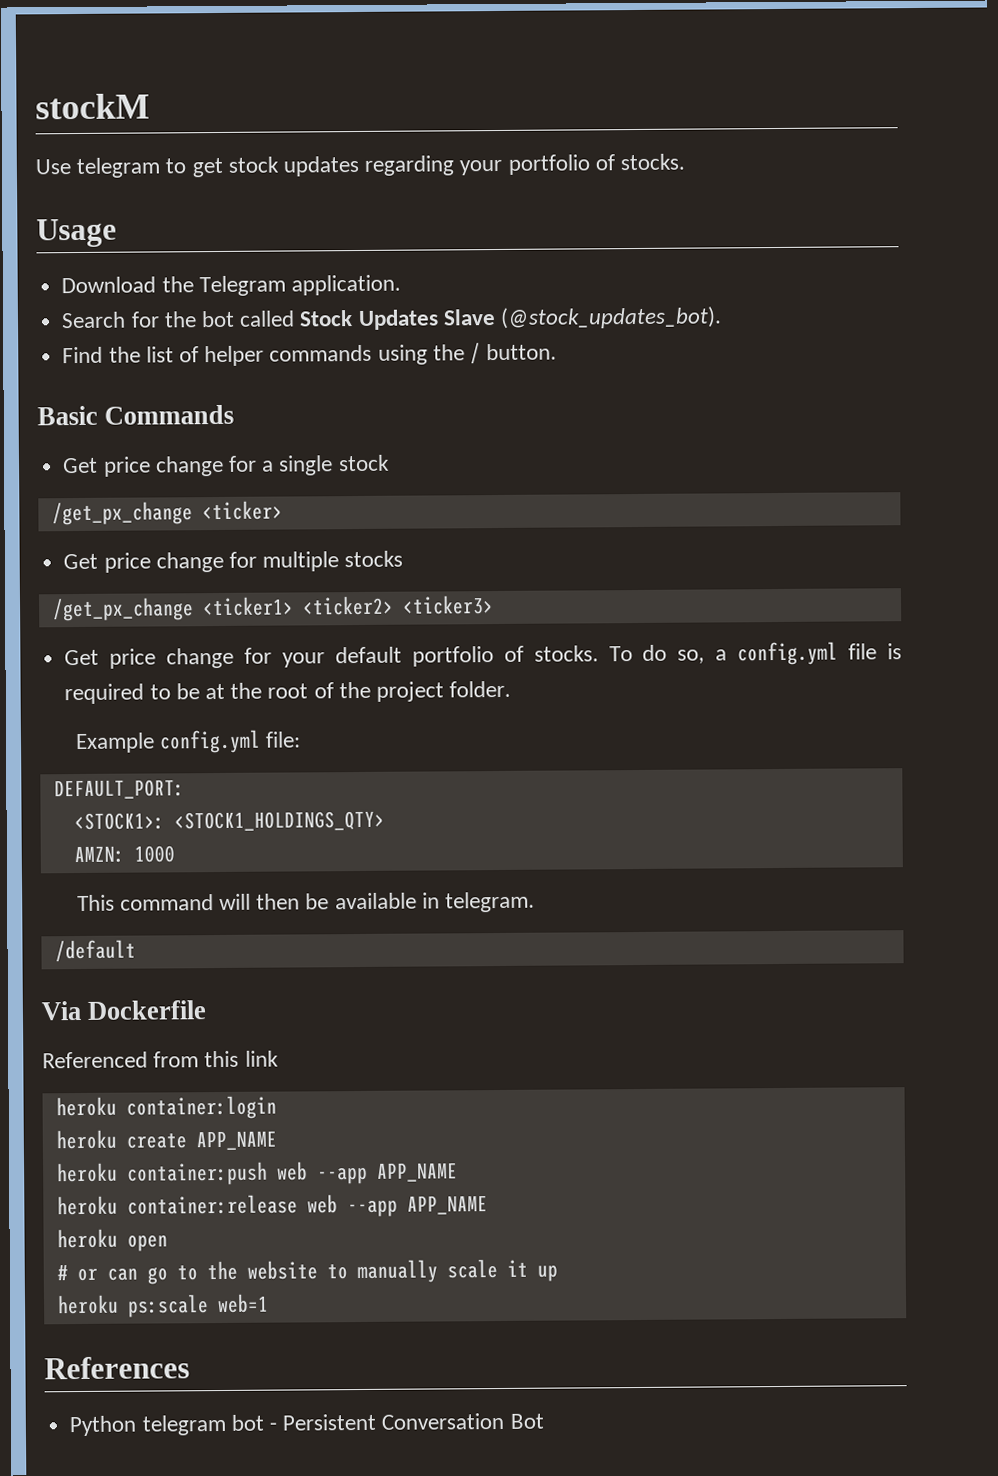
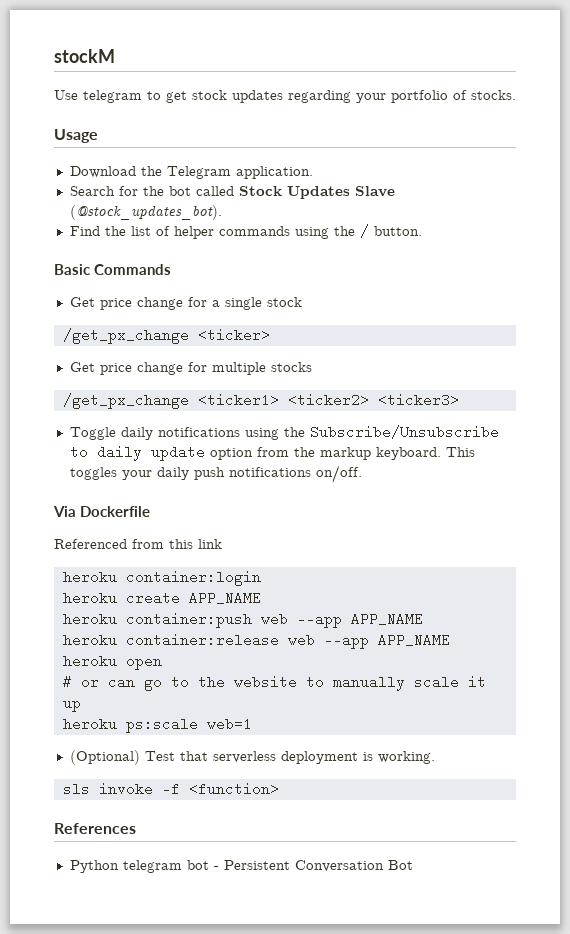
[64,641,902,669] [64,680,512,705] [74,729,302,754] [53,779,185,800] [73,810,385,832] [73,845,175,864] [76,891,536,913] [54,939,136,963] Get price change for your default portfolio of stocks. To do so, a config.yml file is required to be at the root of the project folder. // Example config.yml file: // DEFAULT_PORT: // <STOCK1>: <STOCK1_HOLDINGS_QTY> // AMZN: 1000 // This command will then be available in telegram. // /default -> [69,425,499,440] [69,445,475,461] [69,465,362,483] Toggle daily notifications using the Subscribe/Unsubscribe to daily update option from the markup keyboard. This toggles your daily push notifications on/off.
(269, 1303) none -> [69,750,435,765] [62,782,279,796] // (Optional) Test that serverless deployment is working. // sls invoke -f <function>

---------------

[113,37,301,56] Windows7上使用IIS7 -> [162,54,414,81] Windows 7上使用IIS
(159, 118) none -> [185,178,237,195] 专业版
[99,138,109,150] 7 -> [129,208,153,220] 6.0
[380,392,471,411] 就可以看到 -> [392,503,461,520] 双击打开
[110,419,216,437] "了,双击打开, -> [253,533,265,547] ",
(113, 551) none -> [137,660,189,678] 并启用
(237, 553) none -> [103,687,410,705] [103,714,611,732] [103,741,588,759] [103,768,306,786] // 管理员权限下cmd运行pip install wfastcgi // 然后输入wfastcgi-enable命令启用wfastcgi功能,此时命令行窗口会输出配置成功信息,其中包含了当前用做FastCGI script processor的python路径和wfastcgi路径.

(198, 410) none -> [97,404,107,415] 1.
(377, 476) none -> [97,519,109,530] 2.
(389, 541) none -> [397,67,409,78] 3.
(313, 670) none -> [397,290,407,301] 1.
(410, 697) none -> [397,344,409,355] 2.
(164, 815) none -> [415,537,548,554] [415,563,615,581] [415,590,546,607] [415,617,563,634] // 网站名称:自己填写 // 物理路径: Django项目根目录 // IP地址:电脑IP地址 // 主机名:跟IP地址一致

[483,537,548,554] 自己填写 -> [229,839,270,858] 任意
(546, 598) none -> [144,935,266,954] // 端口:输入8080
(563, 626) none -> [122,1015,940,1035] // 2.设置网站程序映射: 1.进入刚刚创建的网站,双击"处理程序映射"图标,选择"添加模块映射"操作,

---------------

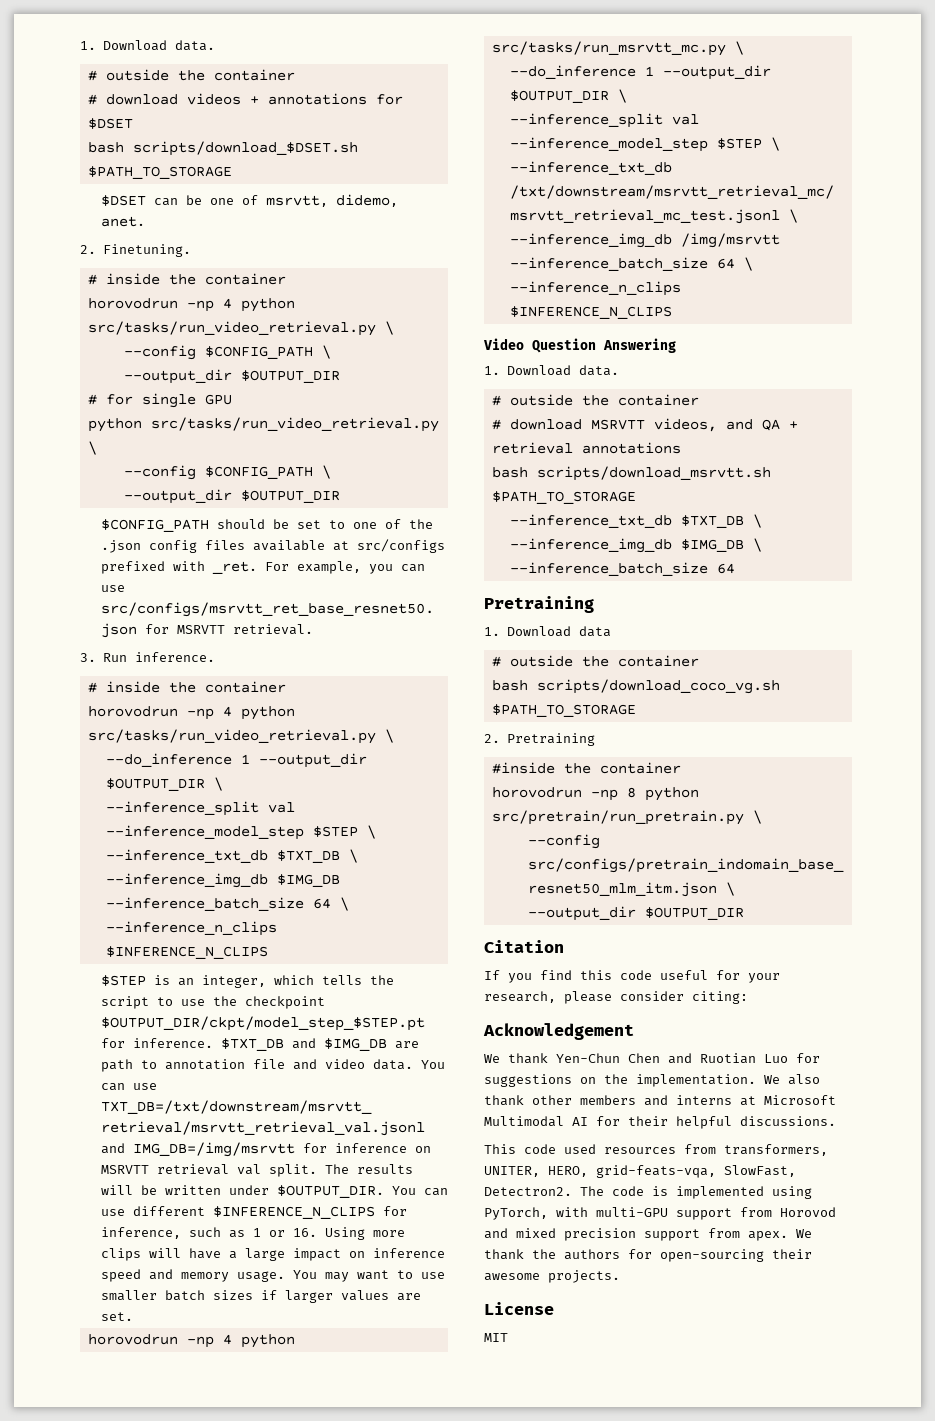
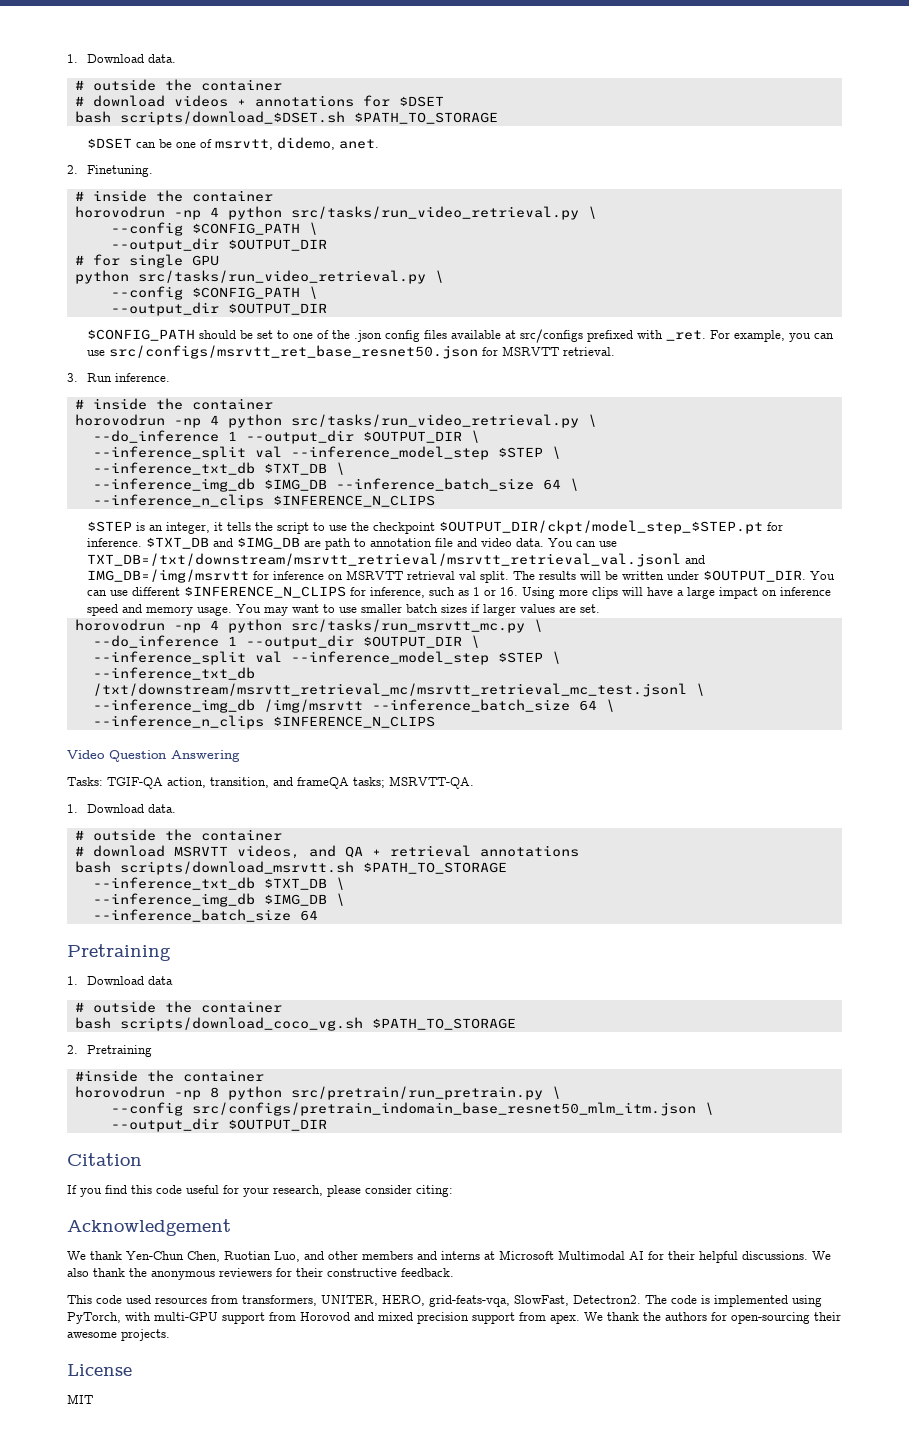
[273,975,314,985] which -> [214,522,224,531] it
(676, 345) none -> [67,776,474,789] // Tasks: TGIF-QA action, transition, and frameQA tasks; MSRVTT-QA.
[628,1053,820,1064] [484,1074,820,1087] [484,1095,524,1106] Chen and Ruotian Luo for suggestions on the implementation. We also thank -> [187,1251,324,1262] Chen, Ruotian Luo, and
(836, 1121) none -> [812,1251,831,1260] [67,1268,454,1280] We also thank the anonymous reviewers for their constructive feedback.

---------------

**Work order:** Work through the records above. Copy every line with the string "自己填写".

**Written solution:**
(164, 815) none -> [415,537,548,554] [415,563,615,581] [415,590,546,607] [415,617,563,634] // 网站名称:自己填写 // 物理路径: Django项目根目录 // IP地址:电脑IP地址 // 主机名:跟IP地址一致
[483,537,548,554] 自己填写 -> [229,839,270,858] 任意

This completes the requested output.